2-methylbutane to rats caused a statistically significant suppression in body weight gain in the male 1000 mg/
kg group. The suppressed body weight affected the weights of the heart, brain, liver, and testes in the high dose group. However, the weight changes in these organs were within the limits of normal biological variations and there were no corresponding pathological changes. Previous studies have demonstrated that the function and weight of adrenal glands are adversely affected by various stressful factors. Therefore, these changes are not considered toxicologically significant.

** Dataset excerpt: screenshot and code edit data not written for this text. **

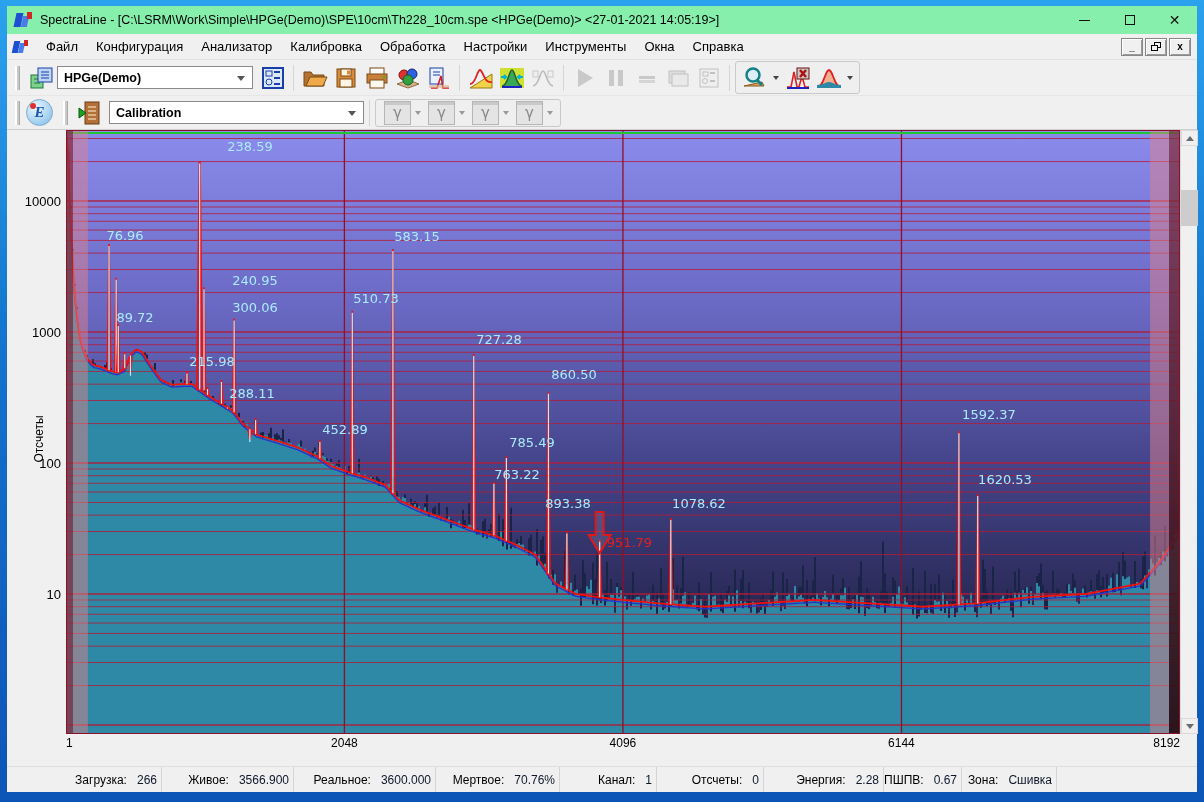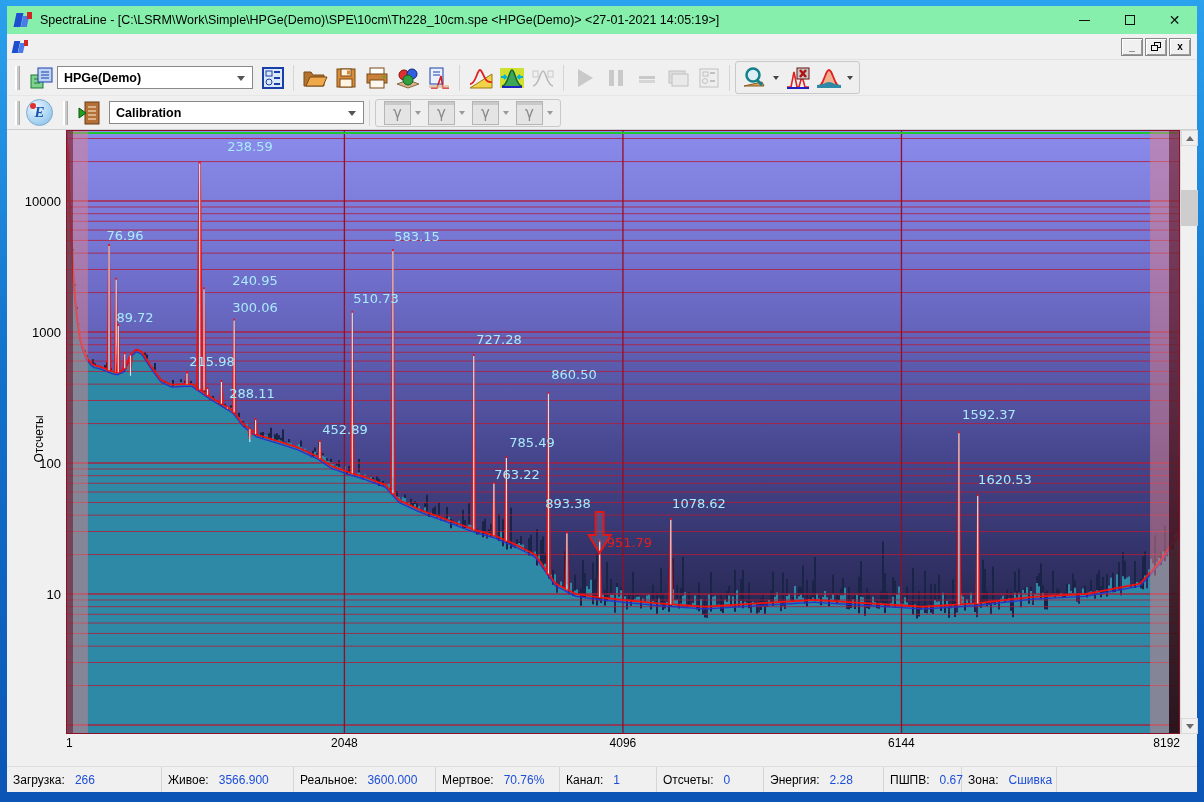--- a/index.html
+++ b/index.html
@@ -82,24 +82,24 @@
   .tri-up { width:0;height:0;border-left:4px solid transparent;border-right:4px solid transparent;border-bottom:5px solid #6a6a6a;}
   .tri-down { width:0;height:0;border-left:4px solid transparent;border-right:4px solid transparent;border-top:5px solid #6a6a6a;}
   .sthumb { position:absolute; left:0; top:60px; width:17px; height:36px; background:#CDCDCD; }
   .xticks { position:relative; height:16px; background:#F0F0F0; font-size:12px; color:#000; }
   .xtick { position:absolute; top:2px; }
   .xaxis-title { position:relative; height:16px; background:#F0F0F0; }
   .xaxis-title div { position:absolute; left:59px; width:1114px; text-align:center; font-size:12px; color:#000; top:0;}
 
   
   .statusbar { height:26px; background:#F0F0F0; border-top:1px solid #DDD; display:flex; align-items:stretch; margin-top:auto; }
-  .sfield { display:flex; align-items:center; justify-content:flex-start; border-right:1px solid #D5D5D5;
+  .sfield { display:flex; align-items:center; justify-content:flex-end; border-right:1px solid #D5D5D5;
             padding:0 4px 0 6px; font-size:12px; }
   .sfield .lab { color:#000; }
-  .sfield .val { color:#1d4ed8; margin-left:10px; }
+  .sfield .val { color:#0f172a; margin-left:10px; }
   .sfill { flex:1; }
 
   svg text { font-family:"DejaVu Sans",sans-serif; }
 </style>
 </head>
 <body>
 
 <div class="frame">
  <div class="client">
 
@@ -121,20 +121,31 @@
             <span class="x-glyph">✕</span>
           </div>
     </div>
   </div>
 
   <div class="menubar">
     <div class="mdi-ico">
           <i class="b1"></i>
           <i class="b2"></i>
           <i class="b3"></i>
+        </div>
+    <div id="menu-items" style="display:flex;">
+          <div class="menu-item">Файл</div>
+          <div class="menu-item">Конфигурация</div>
+          <div class="menu-item">Анализатор</div>
+          <div class="menu-item">Калибровка</div>
+          <div class="menu-item">Обработка</div>
+          <div class="menu-item">Настройки</div>
+          <div class="menu-item">Инструменты</div>
+          <div class="menu-item">Окна</div>
+          <div class="menu-item">Справка</div>
         </div>
     <div class="mdi-btns">
       <div class="mdi-btn">_</div>
       <div class="mdi-btn">
             <span class="restore-glyph">
               <i class="r1"></i>
               <i class="r2"></i>
             </span>
           </div>
       <div class="mdi-btn">x</div>

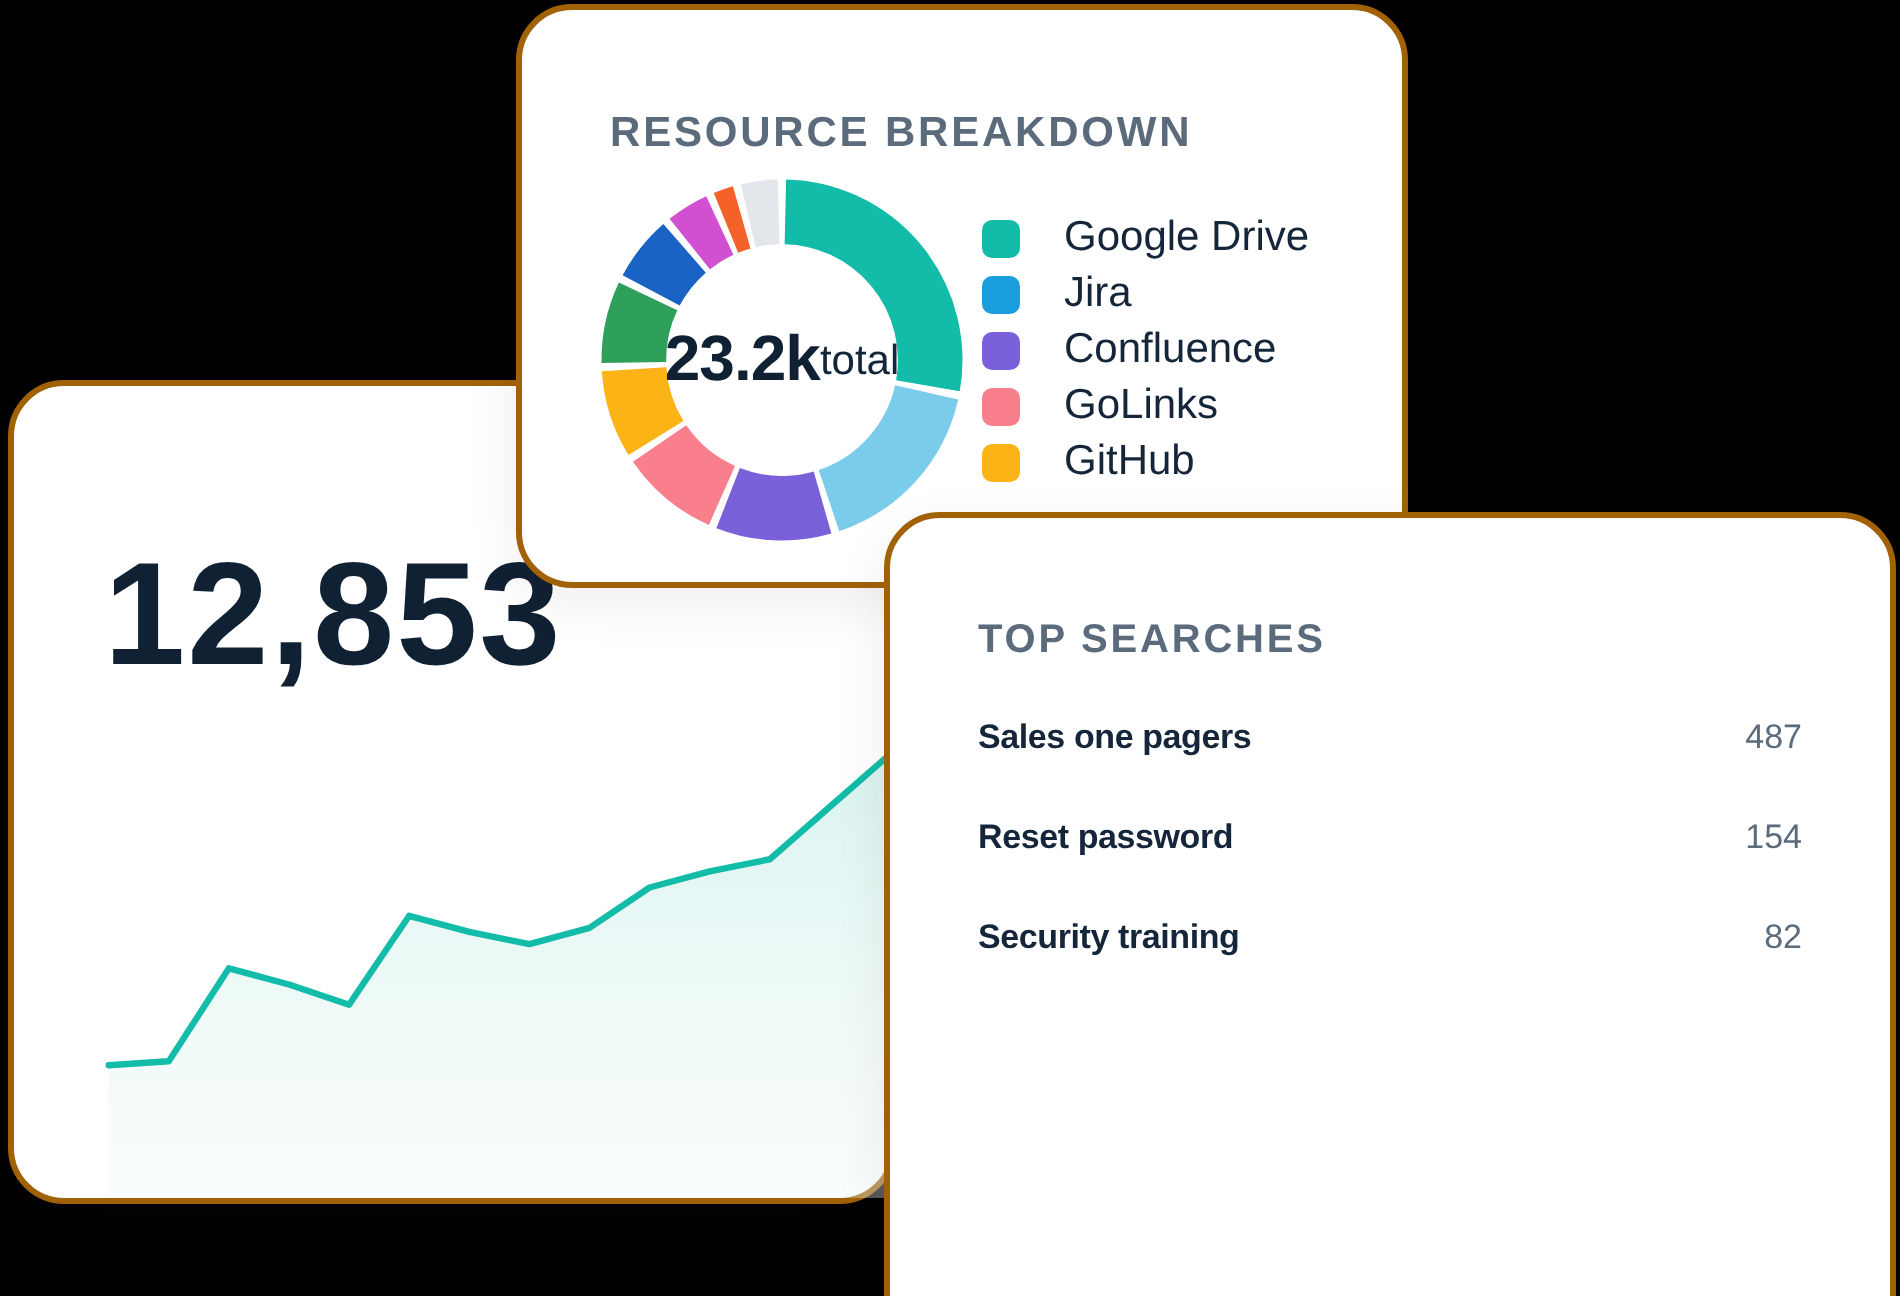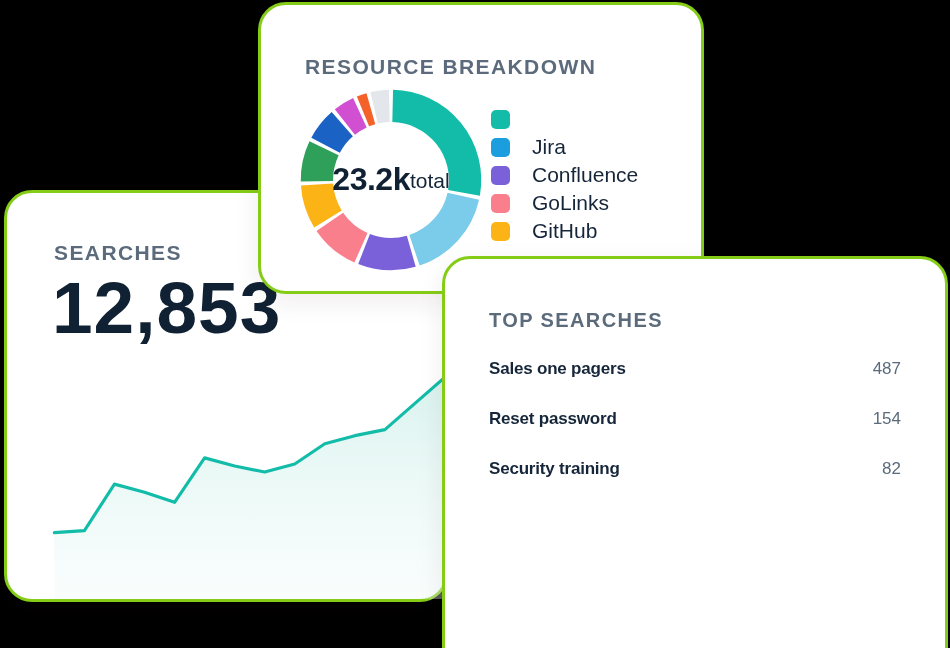--- a/index.html
+++ b/index.html
@@ -7,21 +7,21 @@
     width: 950px; height: 648px;
     background: #000;
     font-family: "Liberation Sans", sans-serif;
     overflow: hidden;
   }
   #stage { position: relative; width: 950px; height: 648px; }
 
   .card {
     position: absolute;
     background: #ffffff;
-    border: 3px solid #84cc16;
+    border: 3px solid #a16207;
     border-radius: 28px;
     box-shadow: 0 8px 26px rgba(60,30,20,0.08);
   }
 
   
   #searches-card { left: 4px; top: 190px; width: 444px; height: 412px; z-index: 1; }
   .kpi-label {
     position: absolute; left: 47px; top: 48px;
     font-size: 21px; font-weight: bold; letter-spacing: 1.4px;
     color: #5b6b7c;
@@ -66,21 +66,20 @@
   .ts-row { display: flex; align-items: baseline; justify-content: space-between; height: 50px; }
   .ts-query { font-size: 17px; font-weight: bold; color: #16263a; letter-spacing: -0.2px; }
   .ts-count { font-size: 17px; font-weight: 400; color: #5b6b7c; }
 </style>
 </head>
 <body>
 
 <div id="stage">
 
   <div class="card" id="searches-card">
-    <div class="kpi-label">SEARCHES</div>
     <div class="kpi-value">12,853</div>
 
     <svg id="searches-chart" viewBox="0 0 444 250" preserveAspectRatio="none">
       <defs>
         <linearGradient id="areaFill" x1="0" y1="0" x2="0" y2="1">
           <stop offset="0%" stop-color="#d7f2ee" stop-opacity="0.95"></stop>
           <stop offset="100%" stop-color="#eefaf8" stop-opacity="0.35"></stop>
         </linearGradient>
       </defs>
       <path id="area-path" fill="url(#areaFill)" stroke="none" d="M 48.00 183.64 L 78.46 181.62 L 108.92 135.16 L 139.38 143.24 L 169.85 153.34 L 200.31 108.90 L 230.77 116.98 L 261.23 123.04 L 291.69 114.96 L 322.15 94.76 L 352.62 86.68 L 383.08 80.62 L 413.54 54.36 L 444.00 28.10 L 444.00 250 L 48.00 250 Z"></path>
@@ -106,20 +105,21 @@
         </svg>
       <div class="donut-center">
         <div class="donut-total-value">23.2k</div>
         <div class="donut-total-label">total</div>
       </div>
     </div>
 
     <div id="legend">
       <div class="legend-row">
         <span class="legend-swatch" style="background: rgb(18, 188, 168);"></span>
+        <span class="legend-label">Google Drive</span>
       </div>
       <div class="legend-row">
         <span class="legend-swatch" style="background: rgb(27, 158, 222);"></span>
         <span class="legend-label">Jira</span>
       </div>
       <div class="legend-row">
         <span class="legend-swatch" style="background: rgb(123, 97, 217);"></span>
         <span class="legend-label">Confluence</span>
       </div>
       <div class="legend-row">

GROSS PATHOLOGY (PARENTAL ANIMALS)
No abnormal gross pathological findings were observed

HISTOPATHOLOGY (PARENTAL ANIMALS)
Renal tubular degeneration/regeneration was observed in 13, 10, 11, and 18 males at 0, 100, 300, and 1000 mg/kg, respectively. These effects were the only treatment related finding and are related to the male rat specific a2u-globulin nephropathy. This finding is not relevant to human health.

Effect levels (P0)

open allclose all

Results: F1 generation

General toxicity (F1)

Clinical signs:

no effects observed

Mortality / viability:

no mortality observed

Body weight and weight changes:

no effects observed

Sexual maturation:

not examined

Organ weight findings including organ / body weight ratios:

no effects observed

Gross pathological findings:

no effects observed

Histopathological findings:

no effects observed

Details on results (F1)

Litter size and sex, number of live and stillborn at birth and pup mortality from PND 1 to weaning were comparable among all groups. No significant differences in clinical observations or body weight changes were noted for both dams and pups during the lactation period. Macroscopic examination of pups did not reveal gross malformations or findings that would indicate abnormal development.

Effect levels (F1)

Overall reproductive toxicity

Applicant's summary and conclusion

Conclusions:

The reproductive and developmental NOAEL >= 1000 mg/kg/day, the highest dose tested. The systemic NOAEL for male rats the NOAEL = 300 mg/kg/day based on the a2u-globulin nephropathy observed that is not relevant to human health. The systemic NOAEL for female rats was NOAEL >= 1000 mg/kg/day, the highest dose tested.

Executive summary:

A one-generation reproductive toxicity study using Sprague-Dawley rats was conducted using the test material 2-methylbutane. Male and female rats (24 per treatment group) were treated by oral gavage with 2-methylbutane at 0, 100, 300, and 1000 mg/kg/day. Males were dosed for 10 weeks prior to mating and during mating and females were dosed from 2 weeks before mating to day 21 of lactation.

 

No treatment-related effects of 2-methylbutane were found in relation to the reproductive capacity of parental animals or the pre- and post-natal development of the F1 generation.

 

At 1000 mg/kg/day, a2u-globulin nephropathy observed in male rats. This effect is not relevant to human health. While several organs had altered weights, they changes were within the normal biological range and were considered to be not toxicologically relevant.

 

Therefore, the reproductive and developmental NOAEL >= 1000 mg/kg/day, the highest dose tested. The systemic NOAEL for male rats the NOAEL = 300 mg/kg/day based on the a2u-globulin nephropathy observed that is not relevant to human health. The systemic NOAEL for female rats was NOAEL >= 1000 mg/kg/day, the highest dose tested.